A segunda hipótese de cabimento tem vez quando a decisão "declarar" a inconstitucionalidade de lei federal ou tratado, ou seja, concluir na fundamentação da decisão, que determinada lei federal ou tratado é inconstitucional.
A terceira previsão diz respeito a decisões que julgarem válidos lei ou ato de governo local contestados em face da Constituição. Aqui também as leis municipais podem ser confrontadas à Constituição Federal, bem como atos de Prefeito, diretores, secretários, e agentes públicos. [131]
A quarta possibilidade de manejo do recurso extraordinário está relacionada ao julgamento de "validade de lei local contestada em face de lei federal".
Este caso estava previsto como um dos casos de recurso especial, nos termos do artigo 105, inciso III, alínea "b", sendo que a nova redação do artigo 102 desmembra parte da previsão antes relativa ao recurso especial.

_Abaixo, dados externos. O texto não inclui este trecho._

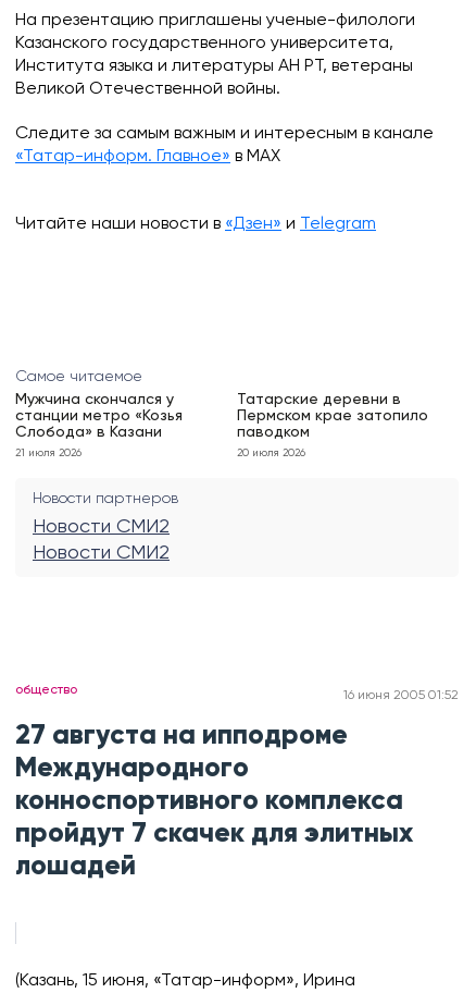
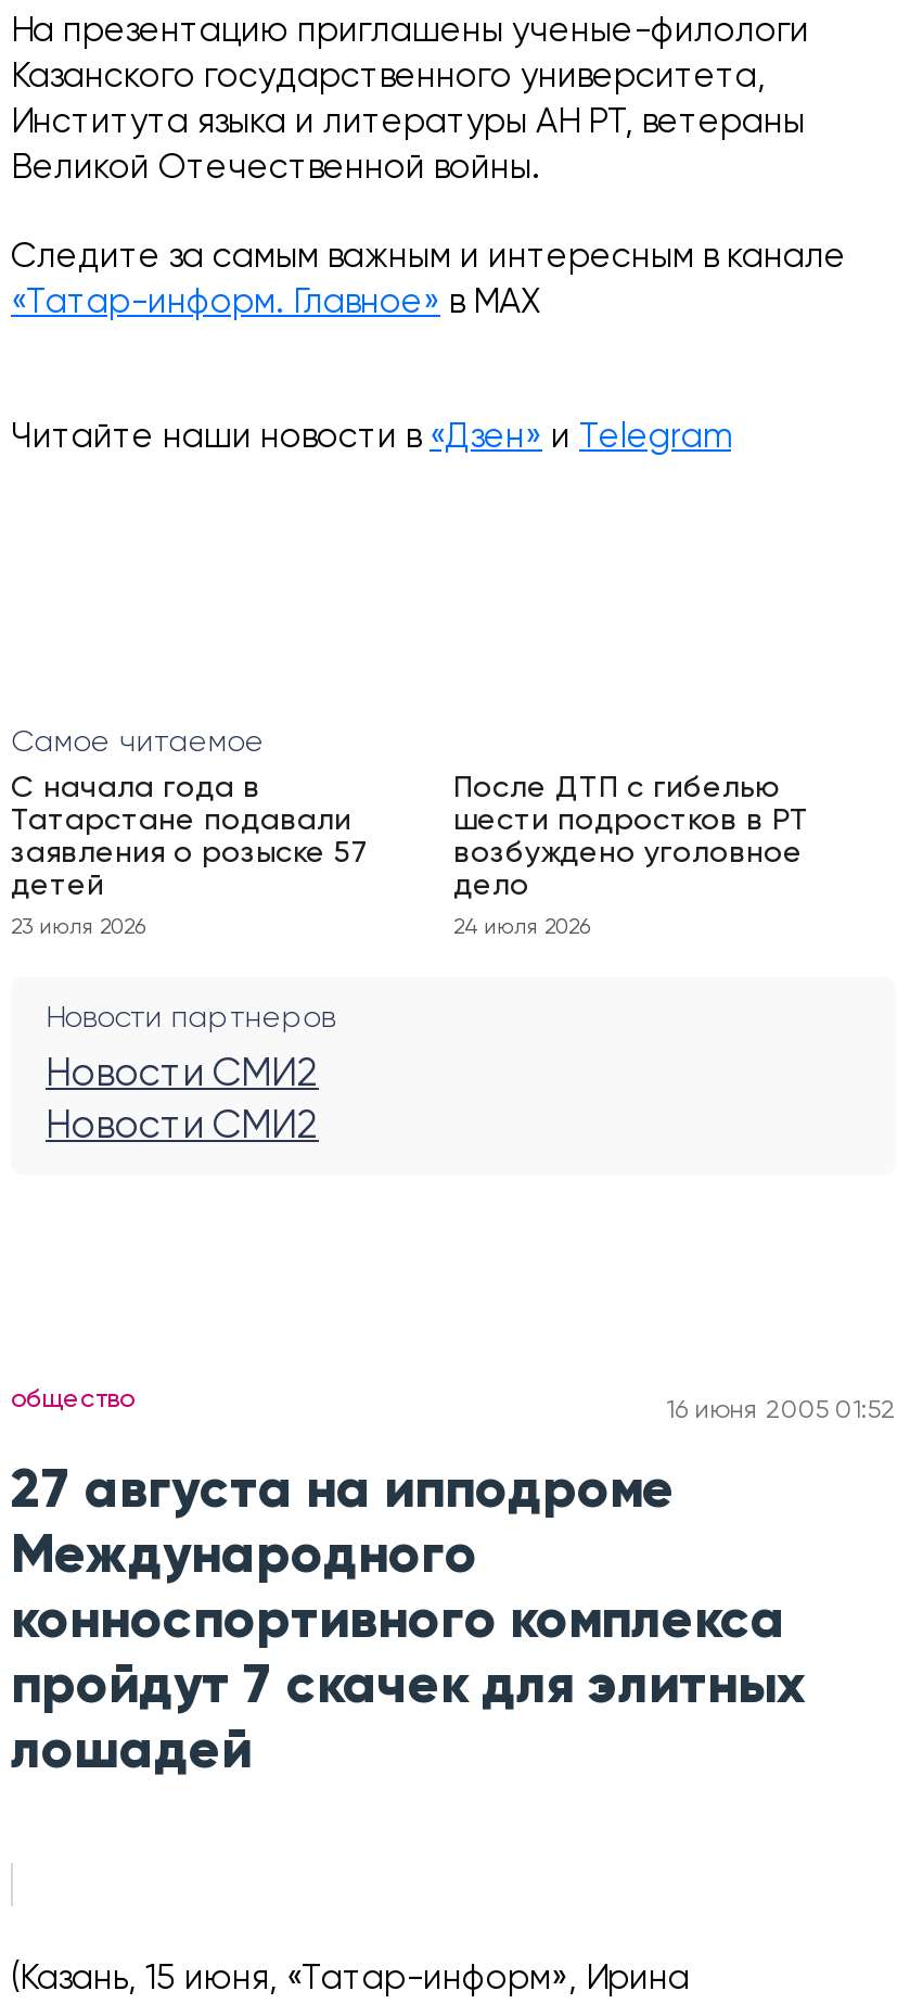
[15,392,183,440] Мужчина скончался у | станции метро «Козья | Слобода» в Казани -> [11,773,369,901] С начала года в | Татарстане подавали | заявления о розыске 57 | детей
[237,392,428,440] Татарские деревни в | Пермском крае затопило | паводком -> [453,773,809,901] После ДТП с гибелью | шести подростков в РТ | возбуждено уголовное | дело
[15,448,82,458] 21 июля 2026 -> [11,916,145,938] 23 июля 2026
[237,448,305,458] 20 июля 2026 -> [453,916,590,938] 24 июля 2026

Neste hipótese específica, o recurso extraordinário terá em mira diretamente a proteção da unidade e integridade da lei federal, e somente indiretamente a Constituição, porque a lei local que contraria lei federal incorre em inconstitucionalidade indireta. Cai por terra, portanto, diante da nova previsão, a Súmula 280 do STF.
Observando as hipóteses de cabimento do recurso extraordinário, podemos constatar, consoante assertoa Ovídio Baptista da Silva, que o recurso extraordinário "ao contrário dos demais recursos ordinários, não tem por fim exclusivo interesse do recorrente em obter a reforma da decisão, impugnada em seu benefício pessoal mas, ao lado desse interesse privado, serve-se o ordenamento jurídico da iniciativa do recorrente para manter e preservar os princípios superiores de unidade e inteireza do sistema jurídico em vigor." [132]
Somente a Constituição Federal pode ser invocada para a interposição de recurso extraordinário.
26- PREQUESTIONAMENTO E REPERCUSSÃO GERAL
De par com a observância das hipóteses de cabimento previstas em numerus clausus na Constituição, há, ainda, a necessidade de que a matéria constitucional tenha sido objeto de manifestação nas instâncias ordinárias ou no recurso especial, caracterizando-se o prequestionamento. Tal requisito é objeto da Súmula 282 do STF, segundo a qual "é inadmissível o recurso extraordinário, quando não ventilada, na decisão recorrida, a questão federal suscitada."
A matéria poderá ser considerada prequestionada "quando o órgão julgador haja adotado entendimento explícito a respeito, incumbindo à parte sequiosa de ver a controvérsia guindada à sede extraordinária instá-lo a fazê-lo." [133]
Para tanto, em sendo omissa a decisão acerca da matéria constitucional, cumpre à parte interpor embargos de declaração, com observância da Súmula 356 do STF, ainda mesmo quando a questão constitucional tenha sido ventilada somente na decisão recorrida. [134] Há necessidade de manifestação expressa e explícita sobre a questão constitucional [135]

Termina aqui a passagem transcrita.